I always laugh at opinions like this from "workers" because they're doing the owners dirty work for them.
YEAH ITS IN EVERY WORKERS BEST INTERESTS TO BE FORCED TO GIVE MONEY TO AN ORGANIZATION THAT FUNNELS THE MONEY TO DEMOCRATS REGARDLESS OF THE WORKERS' WISHES
Already addressed in law and contract.
Members are allowed to specify whether any portion of dues can be used for election purposes.
Heck I'd be willing to support a ban on using union money for politics
IF
The same ban applied to corporate money.
Well, I gotta give you props for that. Most leftists think corporate money in politics is Satan's toe jam, but union money is good and righteous and holy.
But let's look at union political donations, like the AFGE.
"So far in the 2019-2020 election cycle, AFGE has donated $1,231,446 to candidates for elected office, either directly or through other political organizations. From this amount, $1,205,406 went to Democrats and liberal groups. $25,500 went to Republicans."
Do you believe 98% of government workers are Democrats?
I don't.
But then what about corporate money pushing anti-union legislation?
Do you suppose every shareholder agrees?
When Adelson drops $200M in an election cycle to promote anti-union legislation is that really one-man one-vote?

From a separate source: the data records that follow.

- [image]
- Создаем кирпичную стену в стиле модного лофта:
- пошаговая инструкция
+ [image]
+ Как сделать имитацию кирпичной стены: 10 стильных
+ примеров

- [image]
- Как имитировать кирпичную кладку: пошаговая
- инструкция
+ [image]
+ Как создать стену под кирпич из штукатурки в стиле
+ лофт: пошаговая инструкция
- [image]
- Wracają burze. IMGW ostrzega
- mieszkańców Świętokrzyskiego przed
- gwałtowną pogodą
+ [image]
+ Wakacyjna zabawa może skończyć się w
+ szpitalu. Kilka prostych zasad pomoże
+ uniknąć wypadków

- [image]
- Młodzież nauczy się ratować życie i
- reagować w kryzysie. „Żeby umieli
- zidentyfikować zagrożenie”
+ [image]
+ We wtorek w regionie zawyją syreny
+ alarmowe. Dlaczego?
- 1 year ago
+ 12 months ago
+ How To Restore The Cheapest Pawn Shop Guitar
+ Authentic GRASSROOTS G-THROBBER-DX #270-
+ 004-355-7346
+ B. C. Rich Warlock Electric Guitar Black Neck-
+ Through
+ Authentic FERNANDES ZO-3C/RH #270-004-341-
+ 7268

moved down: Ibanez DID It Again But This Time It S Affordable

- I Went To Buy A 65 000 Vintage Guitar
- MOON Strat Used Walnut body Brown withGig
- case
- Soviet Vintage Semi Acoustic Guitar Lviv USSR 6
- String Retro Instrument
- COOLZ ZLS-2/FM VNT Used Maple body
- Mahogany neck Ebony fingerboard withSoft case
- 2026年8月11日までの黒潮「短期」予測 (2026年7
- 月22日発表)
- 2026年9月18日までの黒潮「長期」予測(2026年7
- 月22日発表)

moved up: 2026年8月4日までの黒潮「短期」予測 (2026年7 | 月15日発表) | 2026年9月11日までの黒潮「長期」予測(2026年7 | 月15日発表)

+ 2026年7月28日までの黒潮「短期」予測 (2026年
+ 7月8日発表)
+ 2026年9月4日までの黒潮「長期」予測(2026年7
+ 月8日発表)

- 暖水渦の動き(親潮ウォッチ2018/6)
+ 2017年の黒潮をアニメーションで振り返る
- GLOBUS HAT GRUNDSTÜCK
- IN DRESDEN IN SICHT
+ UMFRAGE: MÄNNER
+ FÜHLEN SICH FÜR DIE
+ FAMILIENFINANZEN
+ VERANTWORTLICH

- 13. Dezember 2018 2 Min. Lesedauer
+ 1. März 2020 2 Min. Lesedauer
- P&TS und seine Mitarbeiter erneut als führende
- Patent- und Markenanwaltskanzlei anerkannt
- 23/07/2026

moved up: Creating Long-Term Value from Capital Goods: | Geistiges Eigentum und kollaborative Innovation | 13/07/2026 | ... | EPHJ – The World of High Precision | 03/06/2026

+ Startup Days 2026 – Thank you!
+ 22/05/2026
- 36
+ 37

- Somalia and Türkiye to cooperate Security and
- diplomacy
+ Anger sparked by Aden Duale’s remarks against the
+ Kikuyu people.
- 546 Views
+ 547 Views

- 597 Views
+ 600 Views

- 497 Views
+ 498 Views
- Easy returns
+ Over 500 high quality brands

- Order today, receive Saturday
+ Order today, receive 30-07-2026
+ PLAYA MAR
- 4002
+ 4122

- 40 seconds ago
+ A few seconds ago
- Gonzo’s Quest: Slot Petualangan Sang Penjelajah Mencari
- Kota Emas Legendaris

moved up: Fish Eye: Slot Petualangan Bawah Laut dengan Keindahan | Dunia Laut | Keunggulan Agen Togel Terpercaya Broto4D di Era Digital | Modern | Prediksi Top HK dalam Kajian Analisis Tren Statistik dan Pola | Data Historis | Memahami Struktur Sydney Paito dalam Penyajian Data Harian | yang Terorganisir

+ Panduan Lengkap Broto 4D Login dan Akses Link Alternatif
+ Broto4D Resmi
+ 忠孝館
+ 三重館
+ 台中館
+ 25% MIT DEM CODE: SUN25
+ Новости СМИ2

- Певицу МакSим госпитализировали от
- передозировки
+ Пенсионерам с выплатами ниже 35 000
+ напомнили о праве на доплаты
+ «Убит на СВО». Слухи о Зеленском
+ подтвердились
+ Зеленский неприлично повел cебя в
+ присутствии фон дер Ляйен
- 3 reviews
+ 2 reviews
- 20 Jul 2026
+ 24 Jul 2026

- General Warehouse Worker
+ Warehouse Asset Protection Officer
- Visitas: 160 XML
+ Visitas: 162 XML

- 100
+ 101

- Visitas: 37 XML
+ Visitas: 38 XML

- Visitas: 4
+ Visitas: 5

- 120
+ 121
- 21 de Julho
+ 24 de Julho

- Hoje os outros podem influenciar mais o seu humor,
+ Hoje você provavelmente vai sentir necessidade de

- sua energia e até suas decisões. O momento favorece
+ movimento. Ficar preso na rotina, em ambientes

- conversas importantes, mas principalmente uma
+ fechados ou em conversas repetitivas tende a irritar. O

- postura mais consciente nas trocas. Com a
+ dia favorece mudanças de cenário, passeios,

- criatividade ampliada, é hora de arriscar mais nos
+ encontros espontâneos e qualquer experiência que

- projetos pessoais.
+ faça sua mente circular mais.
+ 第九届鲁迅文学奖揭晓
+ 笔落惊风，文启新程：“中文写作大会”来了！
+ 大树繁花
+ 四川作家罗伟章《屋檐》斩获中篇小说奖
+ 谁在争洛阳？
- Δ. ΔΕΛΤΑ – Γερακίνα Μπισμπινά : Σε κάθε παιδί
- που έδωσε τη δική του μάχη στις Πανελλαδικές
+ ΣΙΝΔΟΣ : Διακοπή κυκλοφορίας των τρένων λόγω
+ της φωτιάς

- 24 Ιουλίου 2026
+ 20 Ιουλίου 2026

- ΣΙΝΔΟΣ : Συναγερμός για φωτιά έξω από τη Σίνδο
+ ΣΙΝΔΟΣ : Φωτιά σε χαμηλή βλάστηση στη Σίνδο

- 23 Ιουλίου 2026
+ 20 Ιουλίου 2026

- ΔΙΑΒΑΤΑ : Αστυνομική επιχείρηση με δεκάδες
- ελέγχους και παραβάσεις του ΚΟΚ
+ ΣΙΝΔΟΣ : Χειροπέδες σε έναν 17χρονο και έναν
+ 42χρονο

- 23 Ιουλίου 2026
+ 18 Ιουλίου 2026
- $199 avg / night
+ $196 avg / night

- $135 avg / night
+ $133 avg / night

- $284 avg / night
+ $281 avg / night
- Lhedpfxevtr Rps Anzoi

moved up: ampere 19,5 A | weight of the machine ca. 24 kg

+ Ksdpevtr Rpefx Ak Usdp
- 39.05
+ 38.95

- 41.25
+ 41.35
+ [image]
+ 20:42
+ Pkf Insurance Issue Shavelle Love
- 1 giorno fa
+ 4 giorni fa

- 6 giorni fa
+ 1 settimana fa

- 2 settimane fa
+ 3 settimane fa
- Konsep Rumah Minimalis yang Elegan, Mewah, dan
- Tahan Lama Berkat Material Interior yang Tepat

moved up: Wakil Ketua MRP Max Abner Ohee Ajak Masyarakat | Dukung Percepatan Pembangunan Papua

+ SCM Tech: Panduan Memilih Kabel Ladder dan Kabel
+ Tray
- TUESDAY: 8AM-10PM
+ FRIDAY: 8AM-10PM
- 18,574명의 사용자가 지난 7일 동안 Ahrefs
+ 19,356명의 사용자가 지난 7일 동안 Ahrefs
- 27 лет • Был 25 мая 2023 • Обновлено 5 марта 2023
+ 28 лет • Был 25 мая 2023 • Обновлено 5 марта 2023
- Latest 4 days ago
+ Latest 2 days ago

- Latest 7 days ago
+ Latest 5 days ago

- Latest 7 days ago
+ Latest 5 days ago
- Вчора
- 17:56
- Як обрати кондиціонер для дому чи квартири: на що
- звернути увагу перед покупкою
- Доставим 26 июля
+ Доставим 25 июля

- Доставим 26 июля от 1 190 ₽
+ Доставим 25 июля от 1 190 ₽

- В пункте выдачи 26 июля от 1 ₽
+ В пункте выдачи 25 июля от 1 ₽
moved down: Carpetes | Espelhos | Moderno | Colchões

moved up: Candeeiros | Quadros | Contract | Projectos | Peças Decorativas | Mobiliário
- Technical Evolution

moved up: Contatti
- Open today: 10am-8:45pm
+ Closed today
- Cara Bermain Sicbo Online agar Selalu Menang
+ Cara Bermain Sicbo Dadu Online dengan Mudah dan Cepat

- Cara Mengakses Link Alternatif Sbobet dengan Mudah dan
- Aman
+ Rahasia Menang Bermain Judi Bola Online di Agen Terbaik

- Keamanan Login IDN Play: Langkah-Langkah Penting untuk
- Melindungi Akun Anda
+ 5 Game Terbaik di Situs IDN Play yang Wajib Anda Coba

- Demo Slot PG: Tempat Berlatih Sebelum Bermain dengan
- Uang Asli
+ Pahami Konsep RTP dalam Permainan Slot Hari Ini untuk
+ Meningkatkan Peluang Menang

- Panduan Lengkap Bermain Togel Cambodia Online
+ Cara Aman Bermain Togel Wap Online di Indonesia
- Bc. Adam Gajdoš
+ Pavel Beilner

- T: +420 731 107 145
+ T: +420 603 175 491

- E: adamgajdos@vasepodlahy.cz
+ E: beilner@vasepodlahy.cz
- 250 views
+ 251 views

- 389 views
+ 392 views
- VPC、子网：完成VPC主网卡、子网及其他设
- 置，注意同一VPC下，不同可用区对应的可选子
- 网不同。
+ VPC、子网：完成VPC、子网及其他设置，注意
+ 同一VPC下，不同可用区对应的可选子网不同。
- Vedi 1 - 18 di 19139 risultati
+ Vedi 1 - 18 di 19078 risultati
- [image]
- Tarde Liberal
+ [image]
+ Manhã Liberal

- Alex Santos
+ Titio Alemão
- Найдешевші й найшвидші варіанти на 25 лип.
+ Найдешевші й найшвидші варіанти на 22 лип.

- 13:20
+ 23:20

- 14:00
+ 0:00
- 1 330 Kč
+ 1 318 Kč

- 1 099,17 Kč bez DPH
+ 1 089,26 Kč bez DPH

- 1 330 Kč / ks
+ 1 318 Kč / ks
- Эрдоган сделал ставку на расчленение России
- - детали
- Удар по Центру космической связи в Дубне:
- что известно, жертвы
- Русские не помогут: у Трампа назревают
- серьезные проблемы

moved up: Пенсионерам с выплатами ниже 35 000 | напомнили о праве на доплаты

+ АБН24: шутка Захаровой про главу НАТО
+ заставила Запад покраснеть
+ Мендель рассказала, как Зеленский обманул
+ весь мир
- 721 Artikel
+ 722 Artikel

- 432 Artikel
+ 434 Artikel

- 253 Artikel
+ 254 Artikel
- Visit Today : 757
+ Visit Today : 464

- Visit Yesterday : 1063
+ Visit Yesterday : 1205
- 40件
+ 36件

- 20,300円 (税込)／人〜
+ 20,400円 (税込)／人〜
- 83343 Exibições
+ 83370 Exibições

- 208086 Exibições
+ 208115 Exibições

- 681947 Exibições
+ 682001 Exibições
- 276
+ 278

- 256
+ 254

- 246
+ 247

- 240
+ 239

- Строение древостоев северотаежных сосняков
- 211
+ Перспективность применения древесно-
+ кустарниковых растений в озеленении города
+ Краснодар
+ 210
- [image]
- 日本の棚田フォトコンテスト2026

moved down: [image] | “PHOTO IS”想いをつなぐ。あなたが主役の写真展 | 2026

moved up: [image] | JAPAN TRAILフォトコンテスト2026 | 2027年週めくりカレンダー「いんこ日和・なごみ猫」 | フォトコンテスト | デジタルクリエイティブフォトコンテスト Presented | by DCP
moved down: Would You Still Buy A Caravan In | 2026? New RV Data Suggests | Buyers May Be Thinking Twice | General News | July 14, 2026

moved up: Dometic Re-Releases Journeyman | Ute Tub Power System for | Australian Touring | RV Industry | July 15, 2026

Most progressive thinking corporations that are looking to make innovations in their production processes aren't interested in bringing in Big Labor as their partners.
The reason is simple.
Union work rules make it impossible to get rid of staff even if they aren't needed any more because of technological change. Contracts dictate how many men have to be assigned to a job, even if new machines and techniques make it ridiculous.
As a result, unionized rackets lag behind Scab outfits in adopting new processes and they fall behind.
When I worked for the UFCW in a supermarket for a few seasons in the mid 1980's, their big thing was fighting against scanning machines. There were union members paying dues whose job it was to put prices on each individual item who would lose their jobs (or really just moved to other duties)
Yeah!
But wait...
Who signed the contracts?
Who held the actual gun of no pay over the other's head?
I've said union efforts need to stay in the pay/benefits/working conditions arena but don't blame unions for the tendency of management to think exactly this quarter ahead. The greed of shareholders demanding ever more profits in each and every quarter or fire management is the issue.
Do you blame the unions for taking what they can get?
Then I suppose you also blame management for giving as little as it can get away with?
Maybe give this some actual thought? Republican talking points are just so 30 years ago.
Unions are like parasites eventually killing their hosts.
If union demands kill a business, how is that good for the union workers who no longer have jobs?
Oh, I'm sorry. I didn't notice that machine gun held to the head of management forcing to sign a contract against their will.
GEEZ
Unions don't kill companies, bad management does.
The fact that the government doesn't reveal their guns doesn't mean they aren't used to enforce government policies.